20 Years, 20 Leaders: Dr. Julia Haller


‘Never accept less than the very best and be passionate about excellence’

Our connection to the experiences of those who came before helps to define the present and future of medicine. The Foundation is celebrating 20 years by joining in conversation with 20 women leaders in all aspects of medicine to understand their stories and how their experiences will shape the next generation.

Julia A. Haller, MD is Ophthalmologist-in-Chief at Wills Eye Hospital in Philadelphia. She is also president of the Women in Medicine Legacy Foundation, past president of the Retina Society, American Society of Retina Specialists, and sits on the Board of Trustees of the Association of University Professors of Ophthalmology, the College of Physicians of Philadelphia, and the Society of Heed Fellows.

Here’s what our leader has to say:

Why did you choose to go into medicine? 

It had challenges that appealed to me. I loved the idea of helping people, making the world a better place, having all my faculties fully engaged in clinical work, research, mentorship and academia—things that make me excited to come to work every day.

What’s your core philosophy as a woman in medicine? 

To do my best every day—and then leave it all on the field.

What motivates you? 

My patients are a huge inspiration.
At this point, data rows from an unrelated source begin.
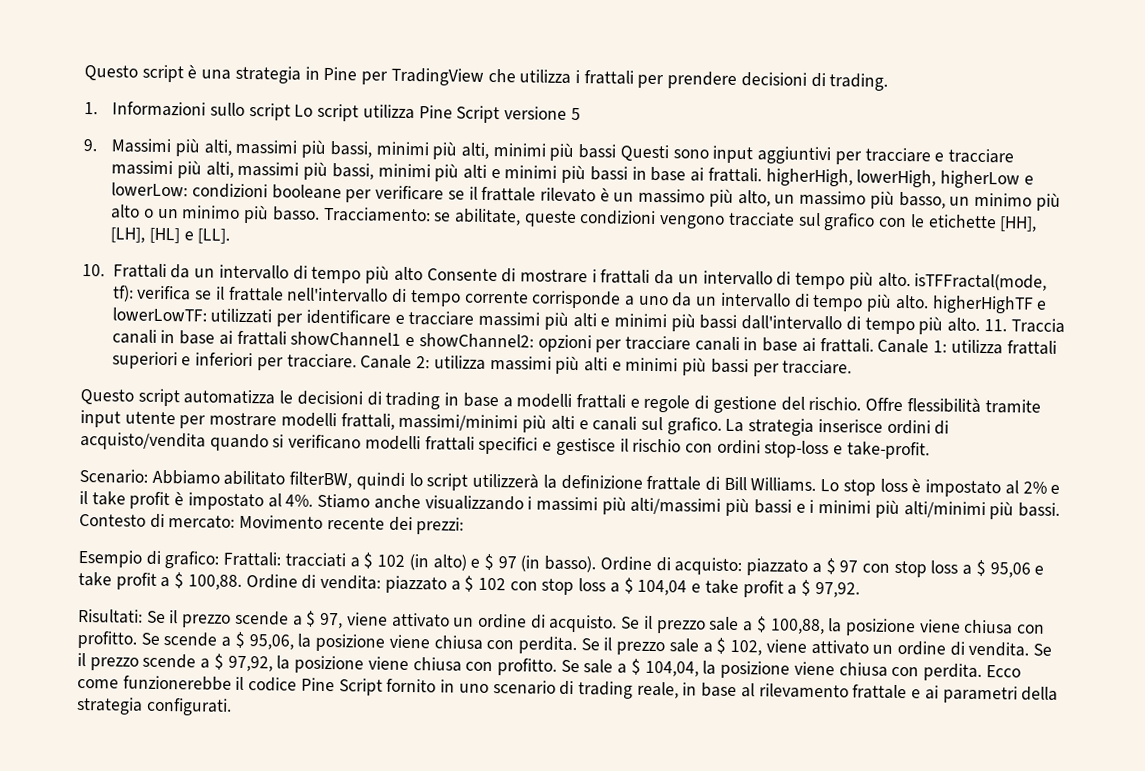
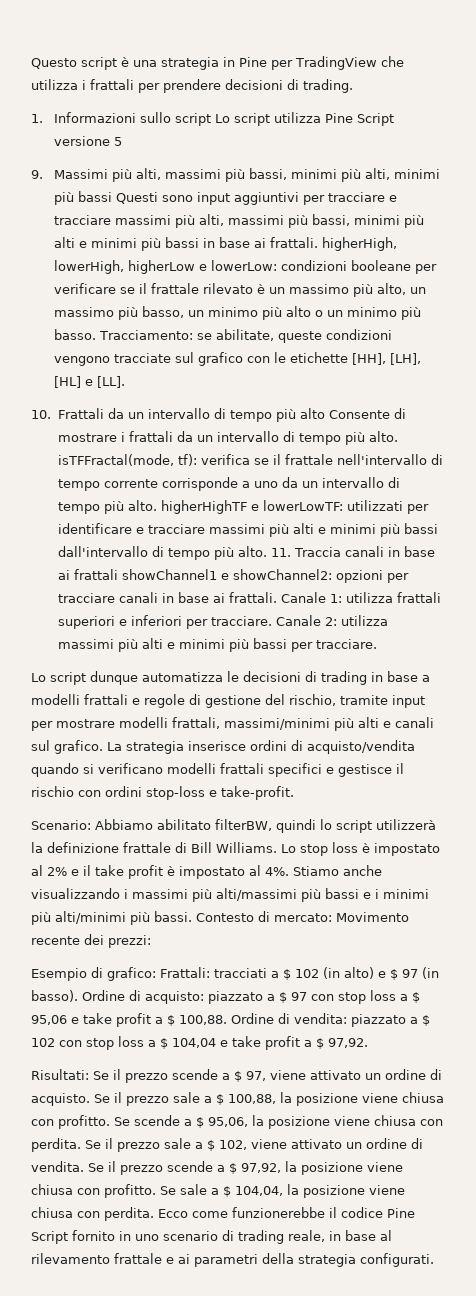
- Questo script automatizza le decisioni di trading in base a modelli frattali e regole di gestione del rischio. Offre flessibilità tramite input utente per mostrare modelli frattali, massimi/minimi più alti e canali sul grafico.
+ Lo script dunque automatizza le decisioni di trading in base a modelli frattali e regole di gestione del rischio, tramite input per mostrare modelli frattali, massimi/minimi più alti e canali sul grafico.

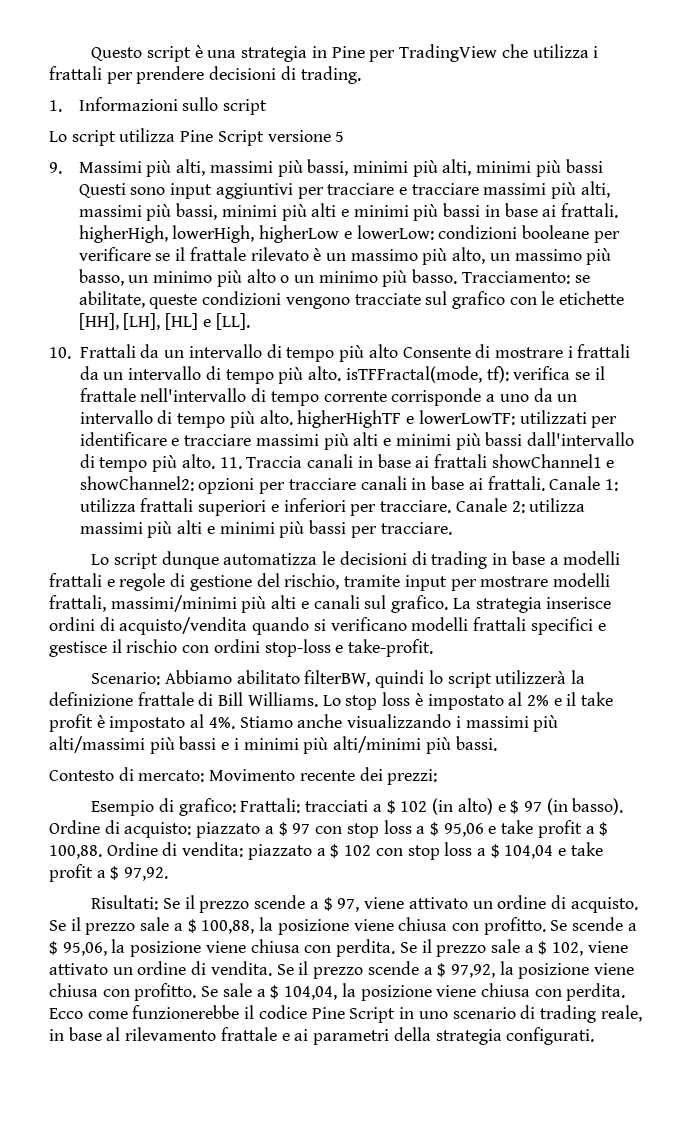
- 1. Informazioni sullo script Lo script utilizza Pine Script versione 5
+ 1. Informazioni sullo script
+ Lo script utilizza Pine Script versione 5
- Stiamo anche visualizzando i massimi più alti/massimi più bassi e i minimi più alti/minimi più bassi. Contesto di mercato: Movimento recente dei prezzi:
+ Stiamo anche visualizzando i massimi più alti/massimi più bassi e i minimi più alti/minimi più bassi.
+ Contesto di mercato: Movimento recente dei prezzi:
- Ecco come funzionerebbe il codice Pine Script fornito in uno scenario di trading reale, in base al rilevamento frattale e ai parametri della strategia configurati.
+ Ecco come funzionerebbe il codice Pine Script in uno scenario di trading reale, in base al rilevamento frattale e ai parametri della strategia configurati.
I’m also motivated by my sterling colleagues and the tradition of excellence at the places I have been privileged to work.
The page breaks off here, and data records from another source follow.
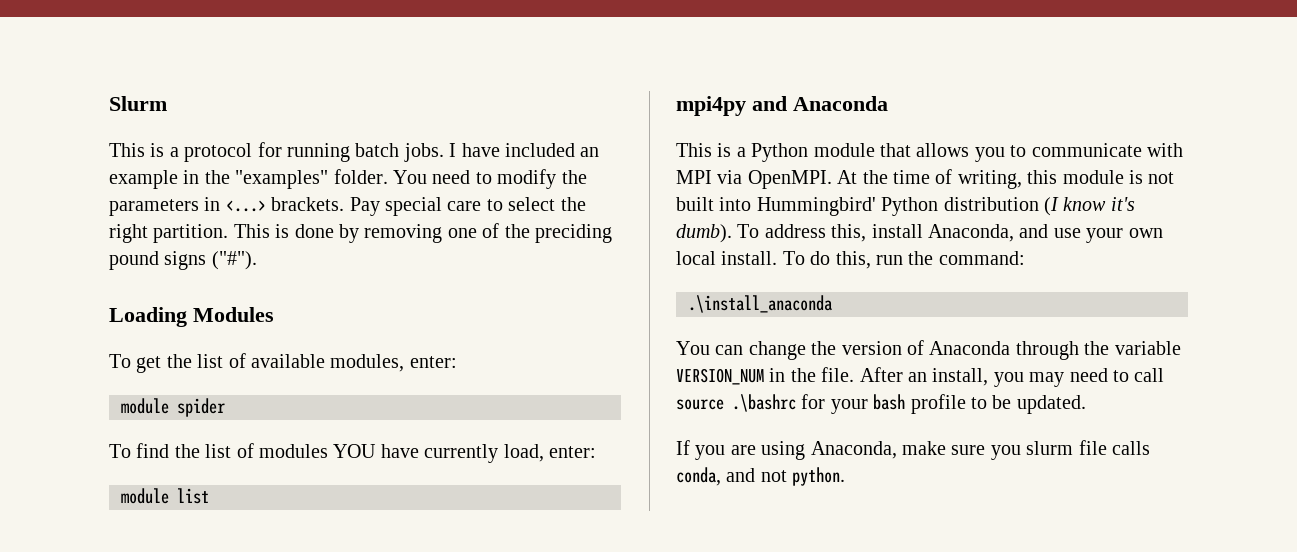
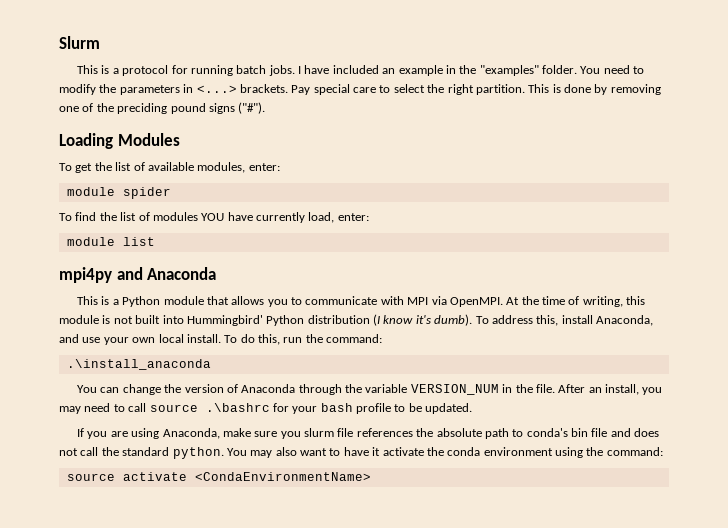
- If you are using Anaconda, make sure you slurm file calls conda, and not python.
+ If you are using Anaconda, make sure you slurm file references the absolute path to conda's bin file and does not call the standard python. You may also want to have it activate the conda environment using the command:
+ source activate <CondaEnvironmentName>

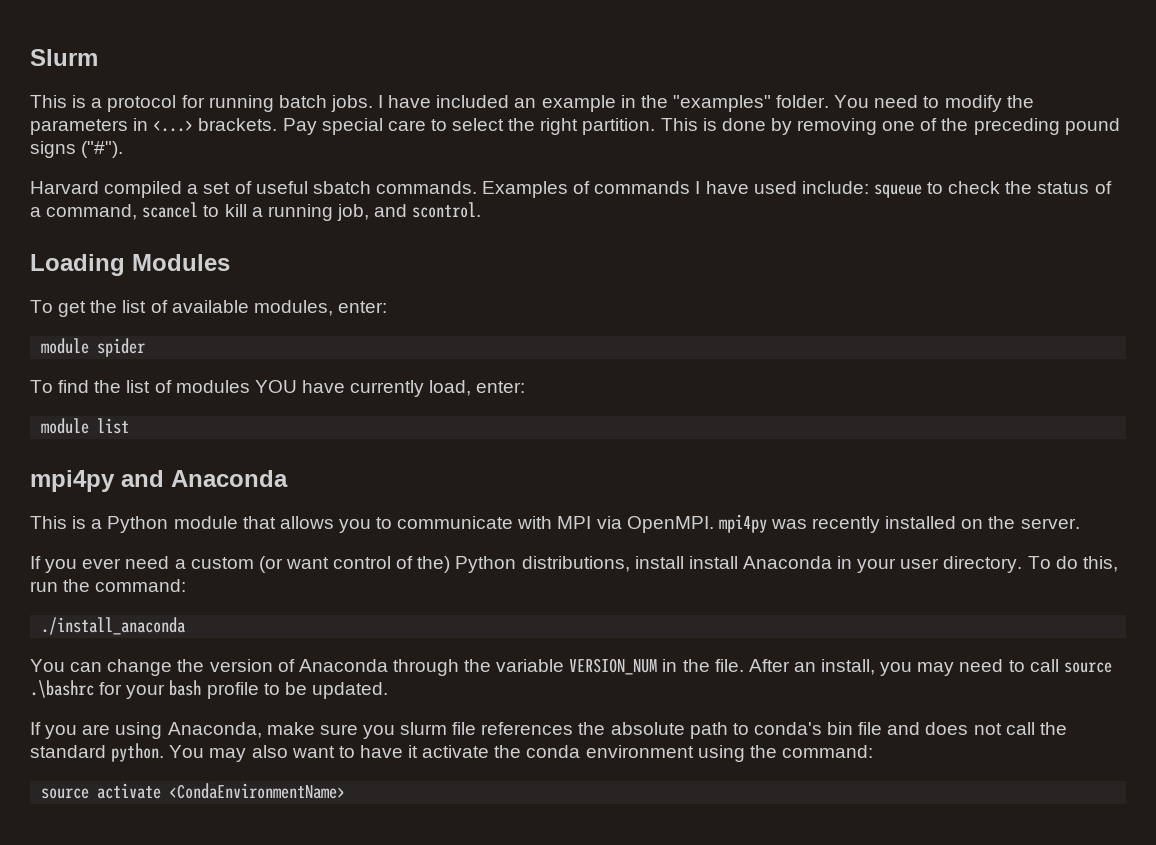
- This is done by removing one of the preciding pound signs ("#").
+ This is done by removing one of the preceding pound signs ("#").
+ Harvard compiled a set of useful sbatch commands. Examples of commands I have used include: squeue to check the status of a command, scancel to kill a running job, and scontrol.
- This is a Python module that allows you to communicate with MPI via OpenMPI. At the time of writing, this module is not built into Hummingbird' Python distribution (I know it's dumb). To address this, install Anaconda, and use your own local install.
+ This is a Python module that allows you to communicate with MPI via OpenMPI. mpi4py was recently installed on the server.
+ If you ever need a custom (or want control of the) Python distributions, install install Anaconda in your user directory.
- .\install_anaconda
+ ./install_anaconda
How do you motivate others? 

I try to set a good example, and lead by that example. I also want to facilitate things to make it easier for others to move forward.

What challenges have you had to overcome? 

It’s a long road and you have to keep your nose to the grindstone. To achieve long-term goals requires being gritty, determined and resilient.

Humans fail. Please share a time when you failed and what you did next to move forward.  

When I was at Hopkins there was a leadership role that I was interested in and I learned a great lesson from the process of not getting it. I learned my typically female approach to advancement—of working hard, being modest, and waiting for someone to notice it—was not effective. I had to raise my hand and be recognized—and I didn’t do it. The next time I had an opportunity, I was proactive. I went after it. 

Who was your most important mentor(s) and why? 

My best mentors have been my colleagues. I’ve learned so much from outstanding, world-class peers. Dr. Arnall Patz, chair of ophthalmology when I was at Hopkins, and Morton Goldberg, the chair after Dr. Patz, were wonderful. William Tasman, my predecessor at Wills Eye, was a giant of ophthalmology and a great supporter. They pushed me to take jobs and assume roles that allowed me to flourish and advance.

What’s the most important lesson you’ve learned? 

In an overall approach to medicine, it’s to never accept less than the very best and be passionate about excellence.

What’s the most influential book you’ve read in the last five years?

There is more than one, starting with Lean In, by Sheryl Sandberg. Her very balanced feminist, more humanist viewpoint, so clearly articulated themes that resonate with me. David McCullough’s Harry Truman biography made a big impression on me. Truman was a truly modest human being, a real contrast to so many of the politicians of today.

How do you define success and how do you measure up to your own definition?

Having the people around you, the people you associate with, and your family flourish and achieve at a very high level because of what you have been able to do is success to me.

What advice would you give to the next generation of women in medicine? 

It’s more challenging as time goes on because some of the pioneering spirit is inevitably lost as more and more women enter medicine. I’m motivated to never let my fellow women down and I believe in instilling that spirit in the next generation. The same basic principles of excellence apply. Sir William Osler said “the best preparation for tomorrow is to do today’s work superbly well.” And the next day, start over again.

Dr. Haller’s Past Roles: Residency and fellowship, Wilmer Eye Institute at Johns Hopkins.

Dr. Haller’s Awards / Honors: Bryn Mawr School scholarship award for valedictorian; National Merit Scholarship; A.B. in philosophy magna cum laude, Princeton; Alpha Omega Alpha, the American Academy of Ophthalmology (AAO) Honor Award; Rolex Achievement Award (to a past participant in collegiate varsity lacrosse); AAO Senior Achievement Award; Vitreous Society Senior Honor Award; Crystal Apple Award of the American Society of Retina Specialists (ASRS) for teaching and mentorship; Kreissig Award from EURETINA; President’s Award from Women in Ophthalmology; Secretariat Award from the AAO; Gertrude Pyron Award from the Retina Research Foundation/ASRS; Lifetime Achievement Award from the AAO; Louis Braille Award from Associated Services for the Blind; Heed Award from the Society of Heed Fellows; Strittmatter Award from the Philadelphia County Medical Society; Chair XVI with the Academia Ophthalmologica Internationalis.